I think you should ask yourself what (premature) testing should do.
First you write a (set) test without implantation. Perhaps also rainy day scenarios.
All these tests must be unsuccessful in order to be correct tests: So, you want to achieve two things: 1) Make sure that your implementation is correct; 2) Check that your device checks correctly.
Now, if you are doing upfront TDD, you want to run all your tests, as well as parts of NYI. The result of your overall test run passes if: 1) All materials sold succeed 2) All NYI information does not work
In the end, it would be a unit test ommision if your device tests were successful until there is an implementation, right?
You want to receive something like the mail of your continuous integration test, which checks all implemented and non-implemented code and is sent if any implemented code fails or any non-implemented code succeeds. Both are undesirable results.

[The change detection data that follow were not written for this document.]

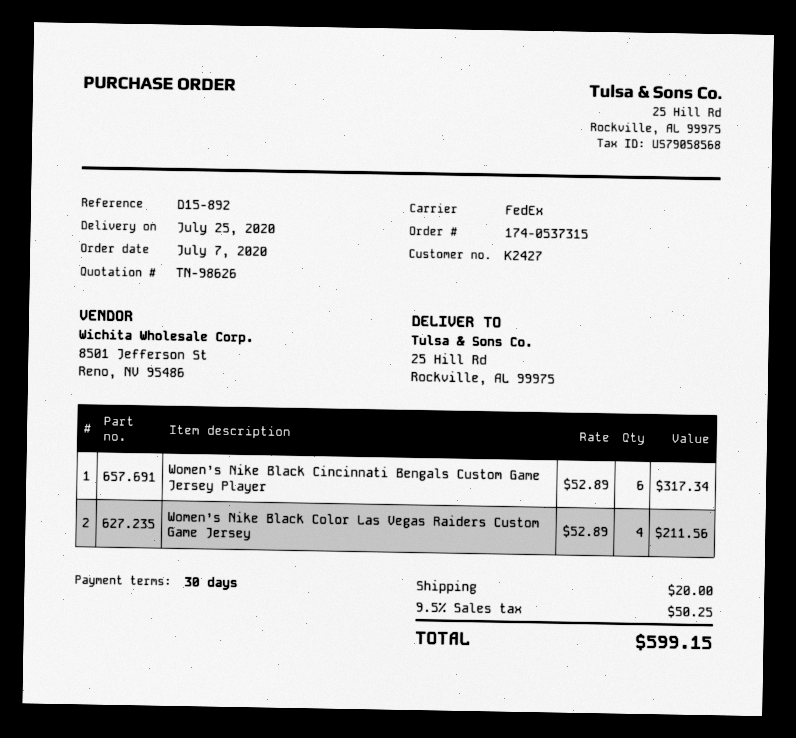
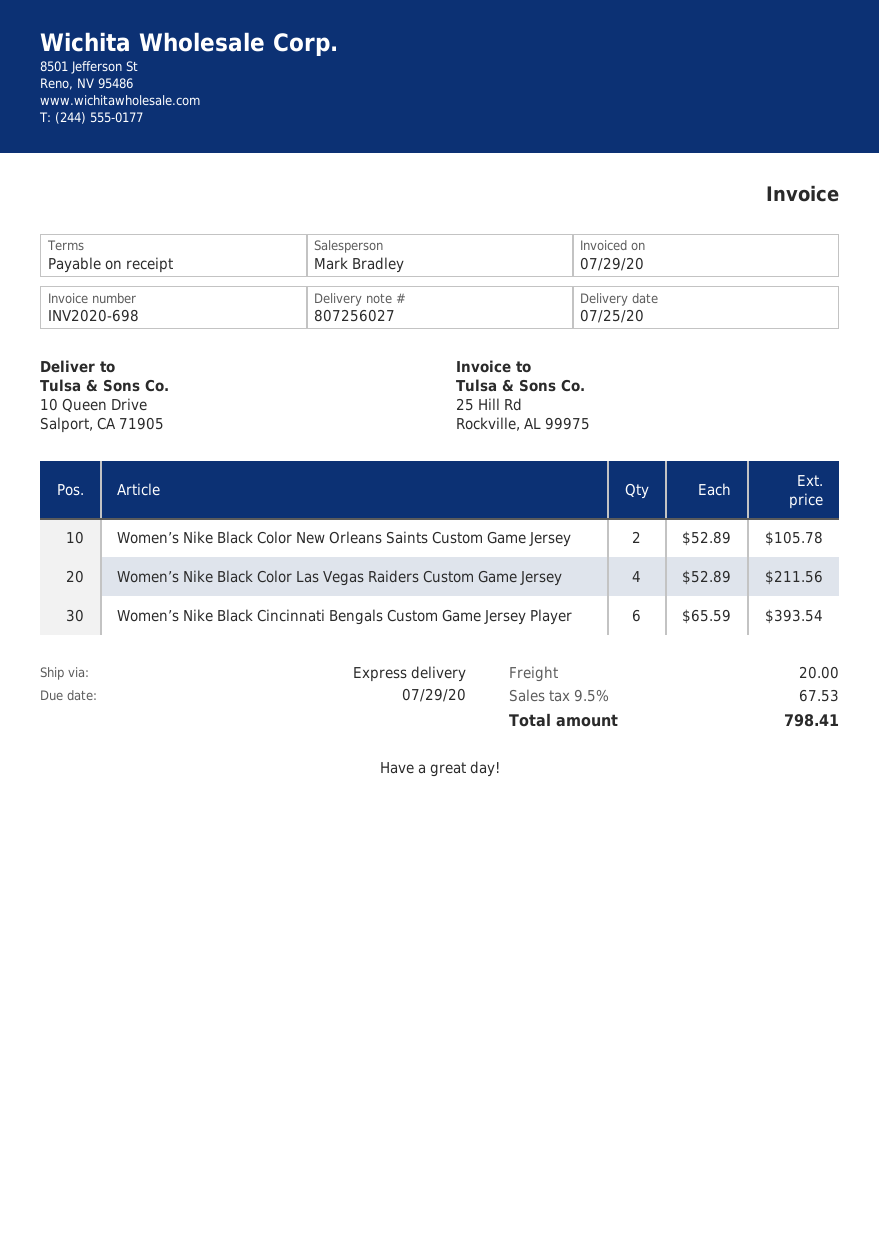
payment terms: 30 days -> on receipt
shipping method: FedEx -> express
ship to: 25 Hill Rd, Rockville, AL 99975 -> 10 Queen Drive, Salport, CA 71905
Women’s Nike Black Cincinnati Bengals Custom Game Jersey Player: 6 x 52.89 = 317.34 -> 6 x 65.59 = 393.54
Women’s Nike Black Color New Orleans Saints Custom Game Jersey: none -> 2 x 52.89 = 105.78
tax: 9.5% = 50.25 -> 9.5% = 67.53
total: 599.15 -> 798.41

Just write tests [ignore] that will not do the job. None of the statements that stops the first failure does not run other tests in the test.
Now how to do it? I think this requires a more advanced organization of your testing. And this requires some other mechanism to achieve these goals.
I think you need to separate your tests and create some tests that will run completely, but should fail, and vice versa.
The ideas are to split your tests into several assemblies, use a grouping of tests (ordered tests in mstest can do the job).
However, CI builds that letters, if not all tests in the NYI department, are not easy and straightforward.